Ветры в тот день не дули, и озеро безмолвствовало, вода казалась нам сверху мелкой, словно бы посеребренной, а дальше от берега она все-таки немного рябила, и эта рябь среди серебристого мелководья напоминала заплаты из новой темно-синей материи. Эти заплаты сильно смутили меня, и я даже подумал, что за лето озеро обносилось и продырявилось на самых видных местах, и теперь его кто-то начал чинить, но делал это неумело и нелюбовно, как будто спешил поскорее отделаться от обременительного и неудобного занятия. Я подумал еще, подумал и вдруг решил, что латала озера наша горицкая Палашка Бобкова, которая хотя порой и охотно бралась за дело, но выходило все из-под ее рук словно бы шиворот-навыворот. Бывало, скажет она бабушке:

— Дай-кось я тебе подмогну.

— А не надо, Паланья, — ловко так отведет бабушка ее в сторону от дел. — Я уже, почитай, обрядилась. А вот хочешь — чайку попьем?

— А и то, — согласится Палашка, любившая чаевничать…
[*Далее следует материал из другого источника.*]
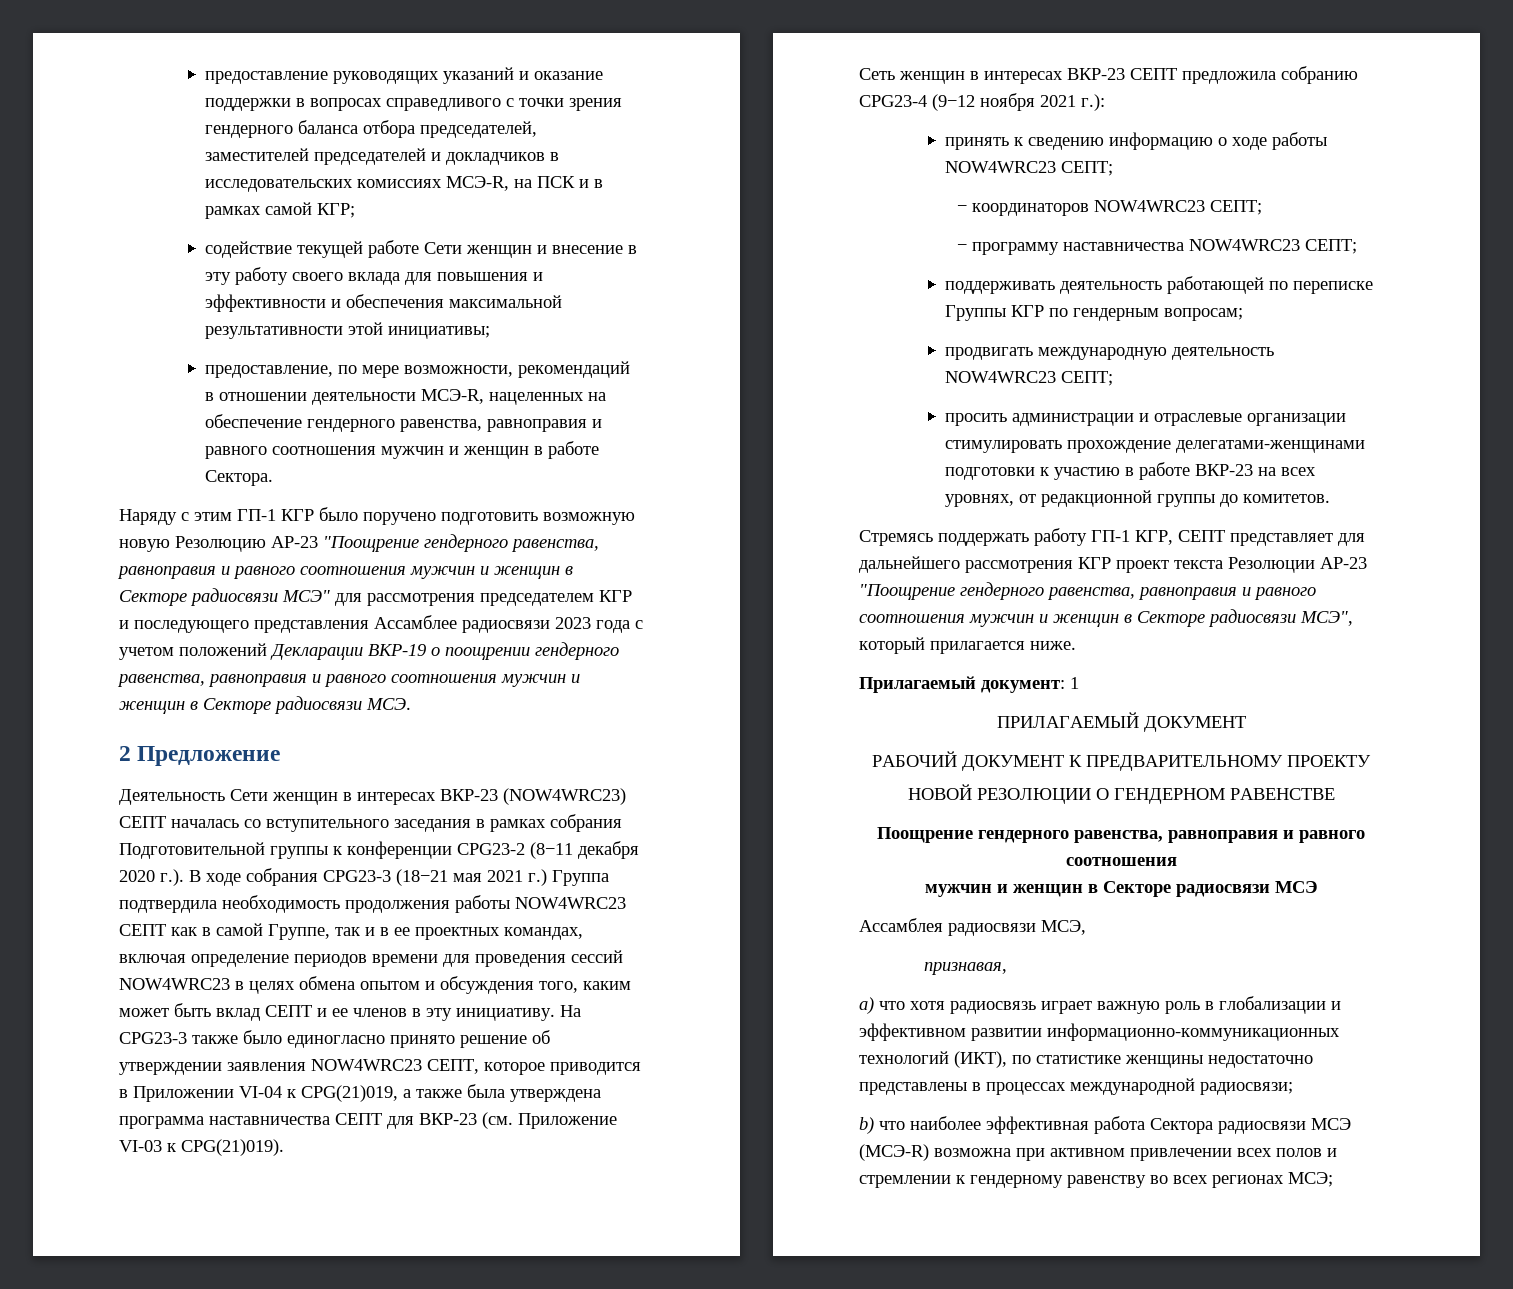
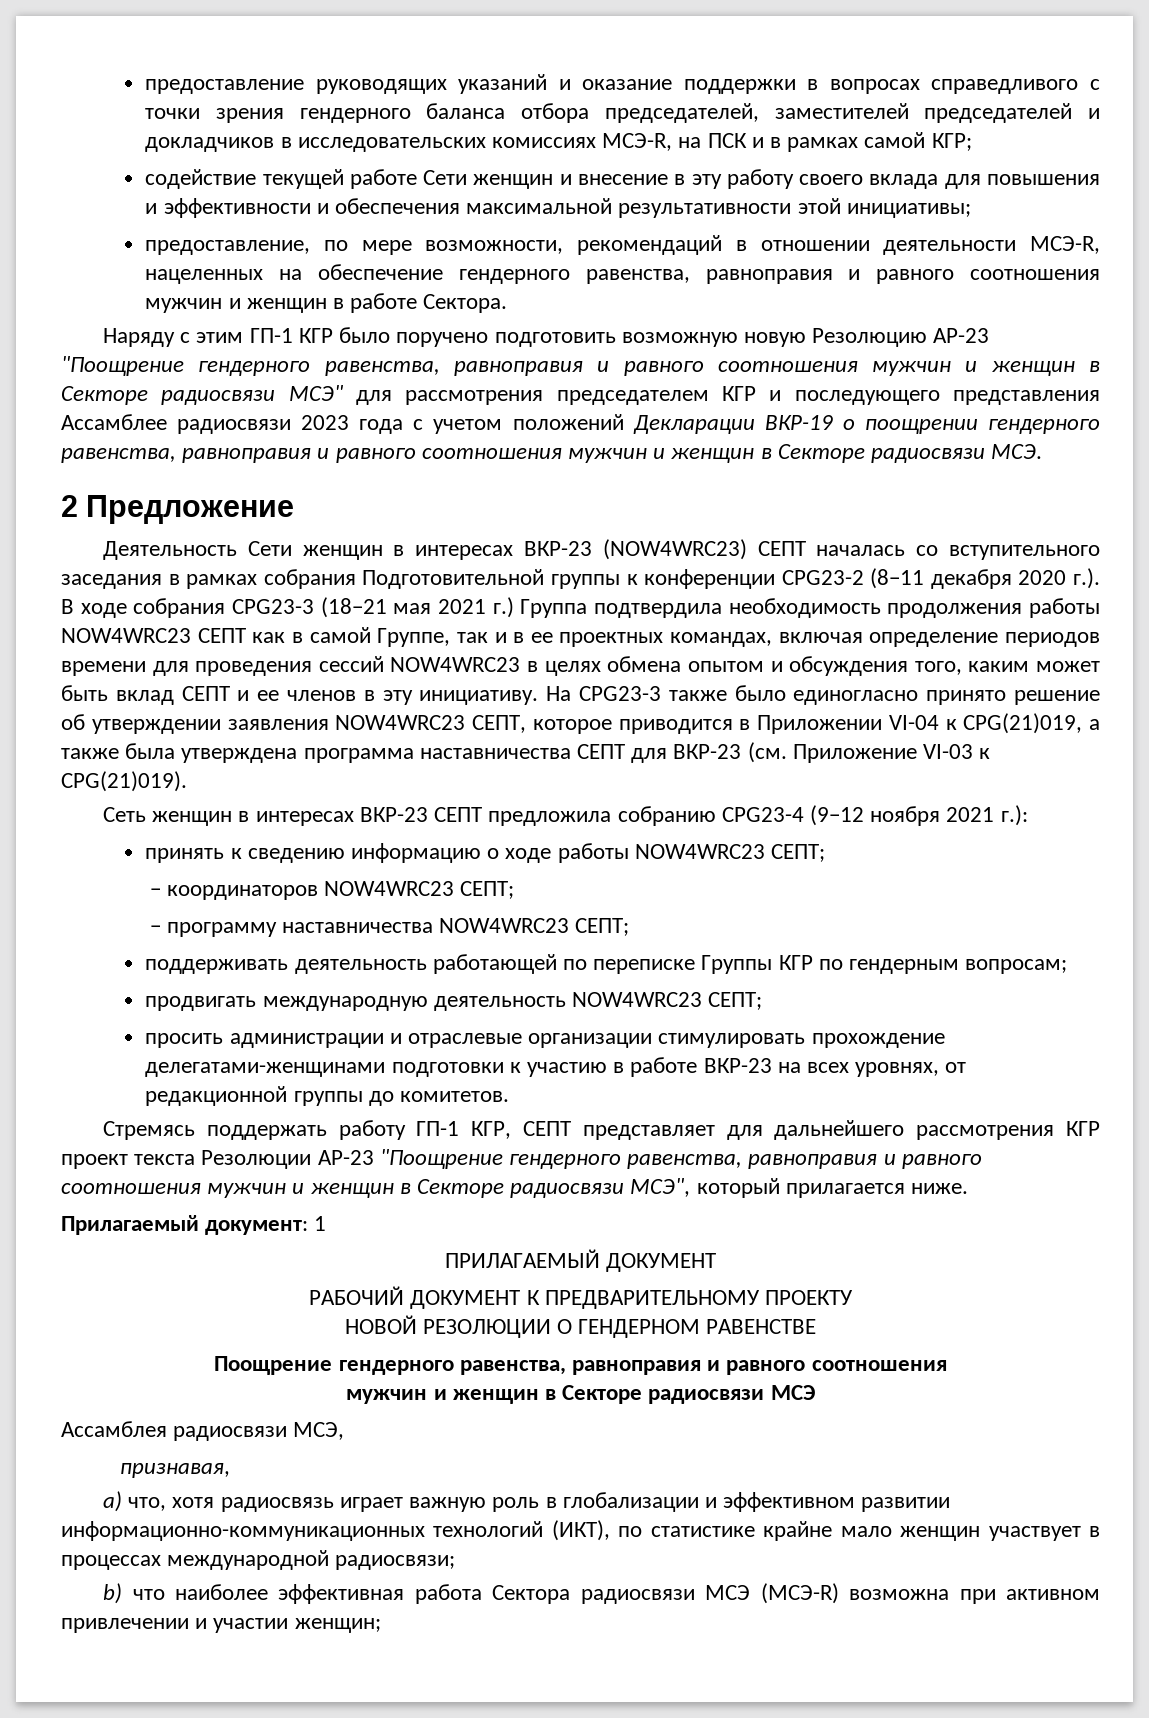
- a) что хотя радиосвязь играет важную роль в глобализации и эффективном развитии информационно-коммуникационных технологий (ИКТ), по статистике женщины недостаточно представлены в процессах международной радиосвязи;
+ a) что, хотя радиосвязь играет важную роль в глобализации и эффективном развитии информационно-коммуникационных технологий (ИКТ), по статистике крайне мало женщин участвует в процессах международной радиосвязи;
- b) что наиболее эффективная работа Сектора радиосвязи МСЭ (МСЭ-R) возможна при активном привлечении всех полов и стремлении к гендерному равенству во всех регионах МСЭ;
+ b) что наиболее эффективная работа Сектора радиосвязи МСЭ (МСЭ-R) возможна при активном привлечении и участии женщин;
Как бы там ни было, не хотел я, чтобы Палашка Бобкова латала наше прохудившееся от летних гроз и ветров озеро. После того как она научила меня сходить к бабке Матрене Ловцовой, и я сдуру-то пошел, и даже спросил: «Баба, а тебя на самом деле водило?», и она, бабка-то Матрена, только усмехнулась в ответ, я словно бы возненавидел Палашку. Мог ли теперь я доверить ей серьезное дело? Да ни в жизнь…

А между тем новые заплаты все ложились и ложились, и было похоже, что скоро задует устойчивый север или шелоник и высинит все озеро, а пока что во всю эту серебристую гладь попарно — двойками — были впаяны тяжелые двухмачтовые соймы, которые не могли ходить на веслах и покорно ждали, когда же скатится с кручи ветер и повлечет их по воле волн. Многие соймы стояли под парусами, и казалось, что они куда-то бегут, но они никуда не бежали и скоро стали напоминать мне призраки, которые явились из полуночи и не успели растаять вместе с первыми петухами.

— Колька, — позвал я Чугуна, — смотри — чудится!

Он посмотрел на озеро, но ничего там интересного для себя, видимо, не нашел, оглянулся на Корыстынь, и на Веряжу, и на Ручьи и, снова поглядев на озеро, сказал с убеждением:

— Нам чудиться не может. У нас оружие. Да и кто тебе сказал, что днем может чудиться?

— Никто не сказал. Я сам вижу, что чудится. Гляди — соймы стоят, а будто куда-то бегут.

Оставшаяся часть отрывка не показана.